What I loved: I really love the perspectives on STEM, toxic family, and deep friendships (Caleb and Bex). As a female in mathematics, Evie experiences prejudice from teachers and adults that force her to have to prove her abilities - something that would not happen if she was a boy. This theme was really well woven throughout the book with Evie's experiences and mentioned regarding other classmates who experience similar prejudices not being white. A lot of the book takes place internally, and I felt that this really brought both Evie and Caleb to life, as well as expounded on internal struggles so well.
The romance is definitely the focus of the book, and there is a lot of related angst and tension. I actually really enjoyed the journey and was captivated by the story and the will-they-won't-they vibes. The perspectives and writing really pull the reader in and keep the book flowing well. The addition of the competition was a great way to bring them all together.
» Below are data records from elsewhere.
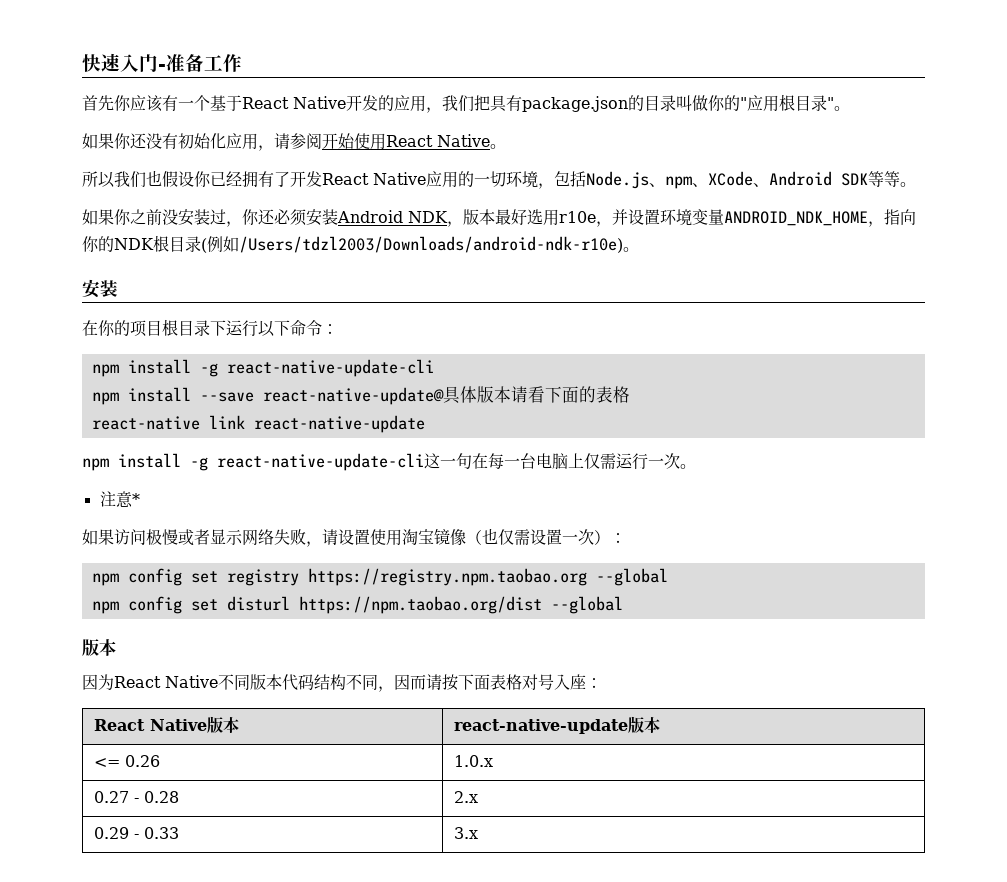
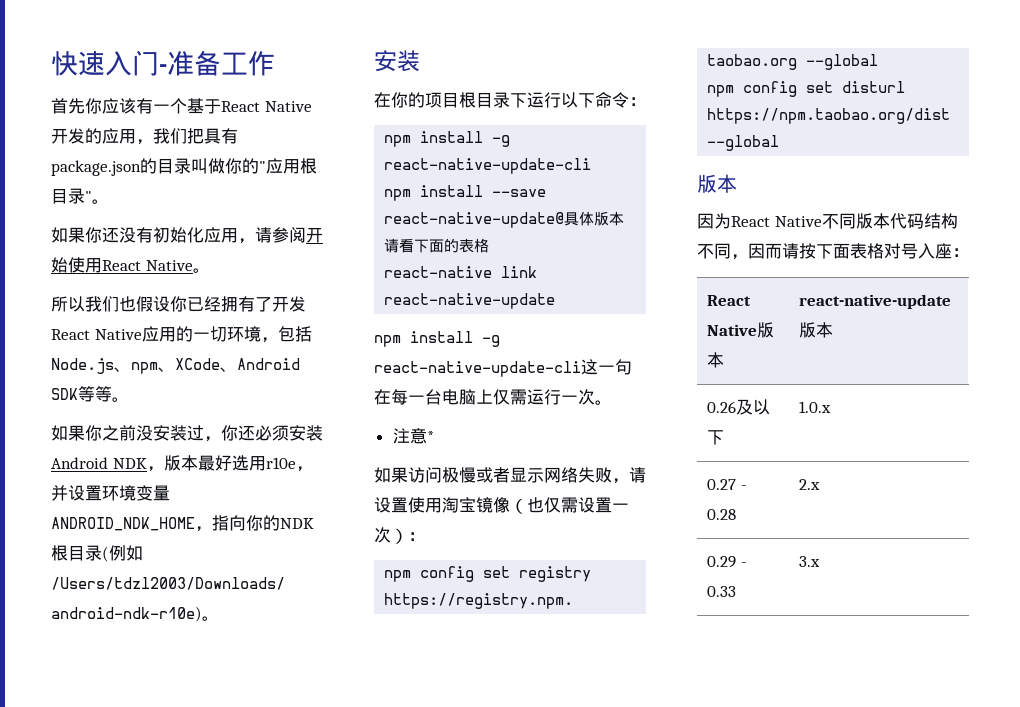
- <= 0.26 | 1.0.x
+ 0.26及以下 | 1.0.x

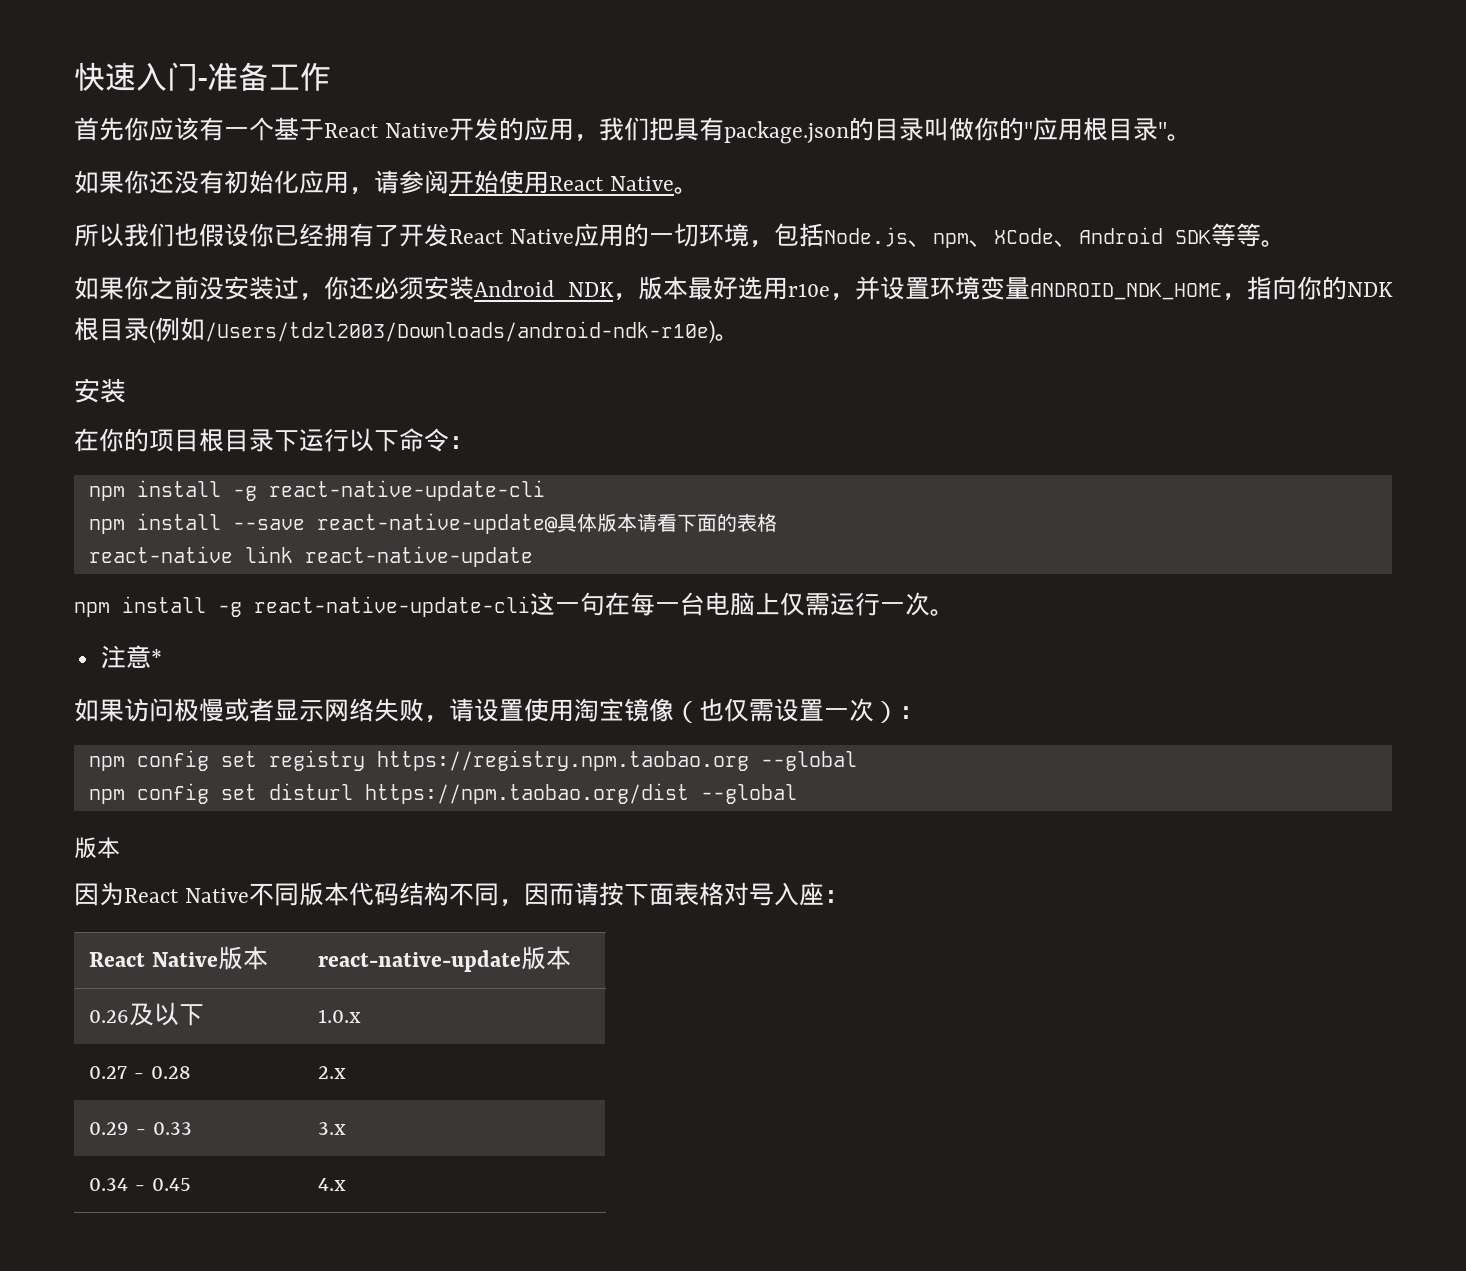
+ 0.34 - 0.45 | 4.x

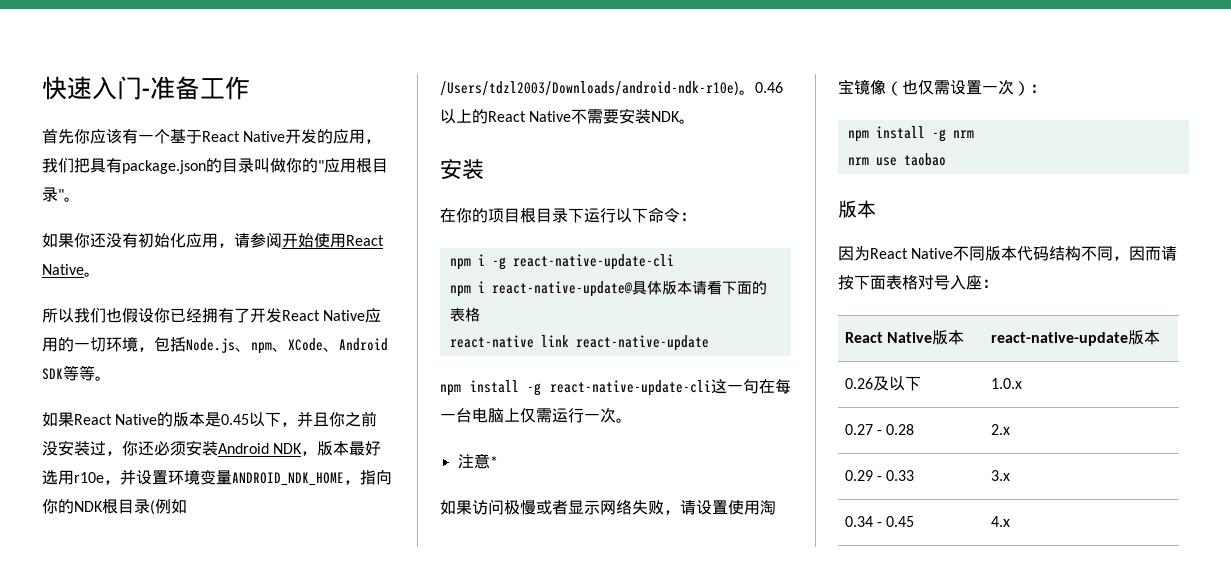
- 如果你之前没安装过，你还必须安装Android NDK，版本最好选用r10e，并设置环境变量ANDROID_NDK_HOME，指向你的NDK根目录(例如/Users/tdzl2003/Downloads/android-ndk-r10e)。
+ 如果React Native的版本是0.45以下，并且你之前没安装过，你还必须安装Android NDK，版本最好选用r10e，并设置环境变量ANDROID_NDK_HOME，指向你的NDK根目录(例如/Users/tdzl2003/Downloads/android-ndk-r10e)。0.46以上的React Native不需要安装NDK。
  在你的项目根目录下运行以下命令：
- npm install -g react-native-update-cli
+ npm i -g react-native-update-cli
- npm install --save react-native-update@具体版本请看下面的表格
+ npm i react-native-update@具体版本请看下面的表格
- npm config set registry https://registry.npm.taobao.org --global
- npm config set disturl https://npm.taobao.org/dist --global
+ npm install -g nrm
+ nrm use taobao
I also really appreciated that the book shows the importance of therapy through some of Evie's sessions and her reflections. This also gives her the courage to tackle problems with her toxic family, particularly her mother whose controlling and single-minded sentiments could have dangerous consequences. The boundaries that Evie creates for herself with the aid of her therapist set a good example.
Final verdict: This book is ultimately a charming friends-to-more, STEM-themed YA contemporary romance. Recommend for fans of THE CODE FOR LOVE AND HEARTBREAK, THE KISS QUOTIENT, and FOUR DAYS OF YOU AND ME.